### Task to carry out
What lines in the listing below hold the string "that"? Please copy them out.
━━━━━━━━━━━━━━━━━━━━━━━━━━━━━━
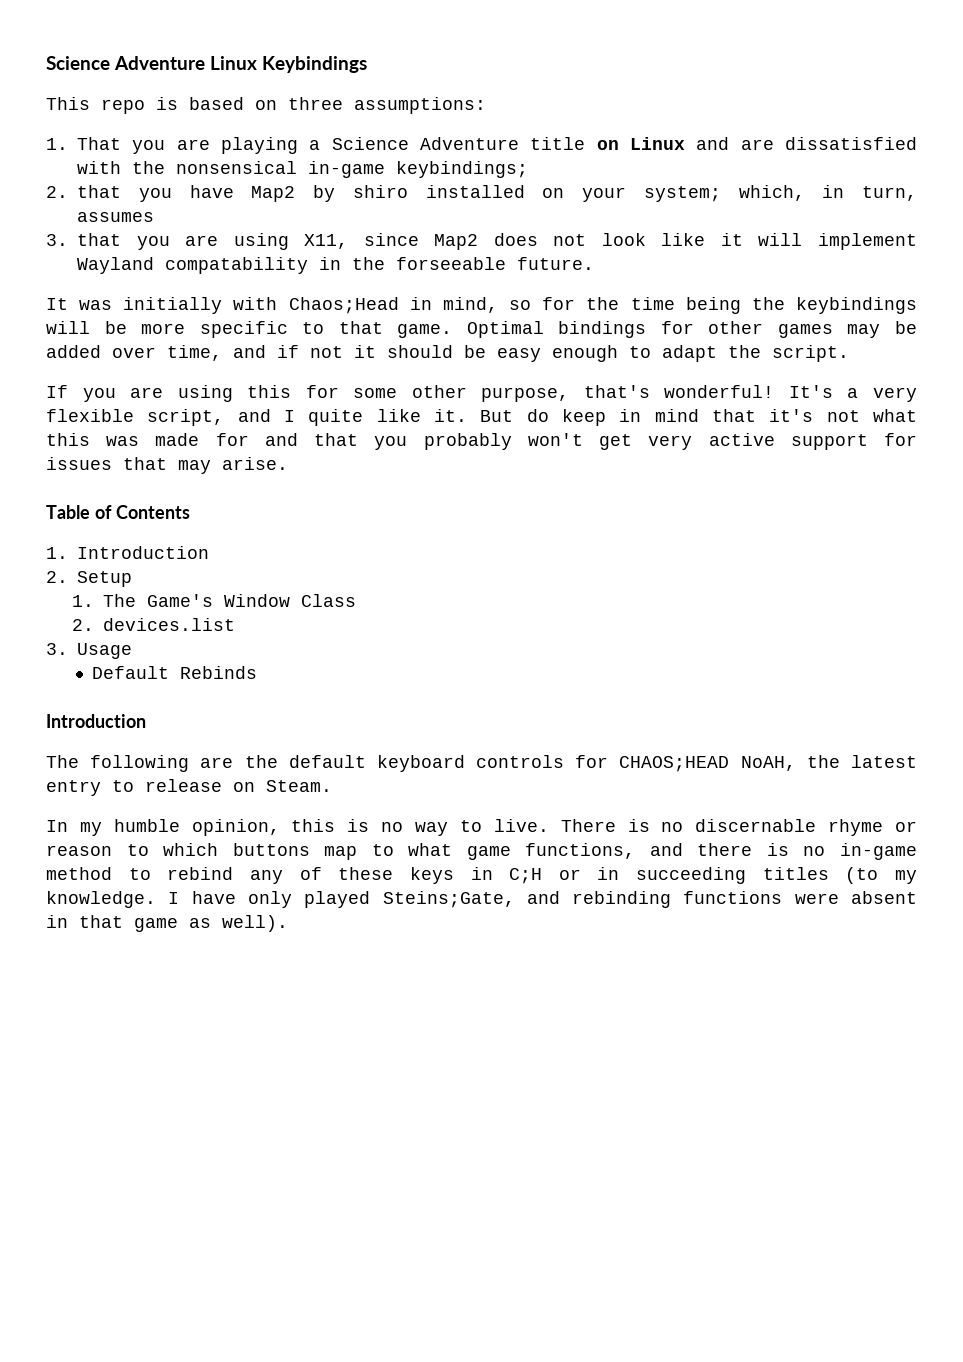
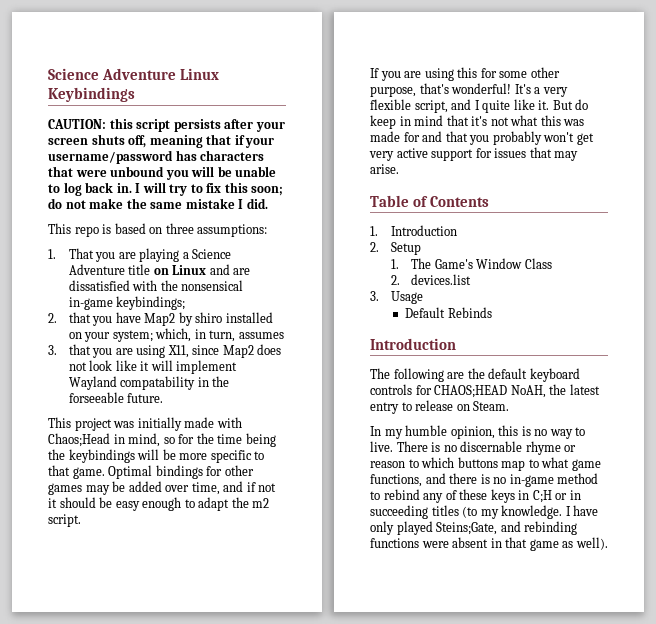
+ CAUTION: this script persists after your screen shuts off, meaning that if your username/password has characters that were unbound you will be unable to log back in. I will try to fix this soon; do not make the same mistake I did.
- It was initially with Chaos;Head in mind, so for the time being the keybindings will be more specific to that game.
+ This project was initially made with Chaos;Head in mind, so for the time being the keybindings will be more specific to that game.
- Optimal bindings for other games may be added over time, and if not it should be easy enough to adapt the script.
+ Optimal bindings for other games may be added over time, and if not it should be easy enough to adapt the m2 script.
━━━━━━━━━━━━━━━━━━━━━━━━━━━━━━
### Written solution
+ CAUTION: this script persists after your screen shuts off, meaning that if your username/password has characters that were unbound you will be unable to log back in. I will try to fix this soon; do not make the same mistake I did.
- It was initially with Chaos;Head in mind, so for the time being the keybindings will be more specific to that game.
+ This project was initially made with Chaos;Head in mind, so for the time being the keybindings will be more specific to that game.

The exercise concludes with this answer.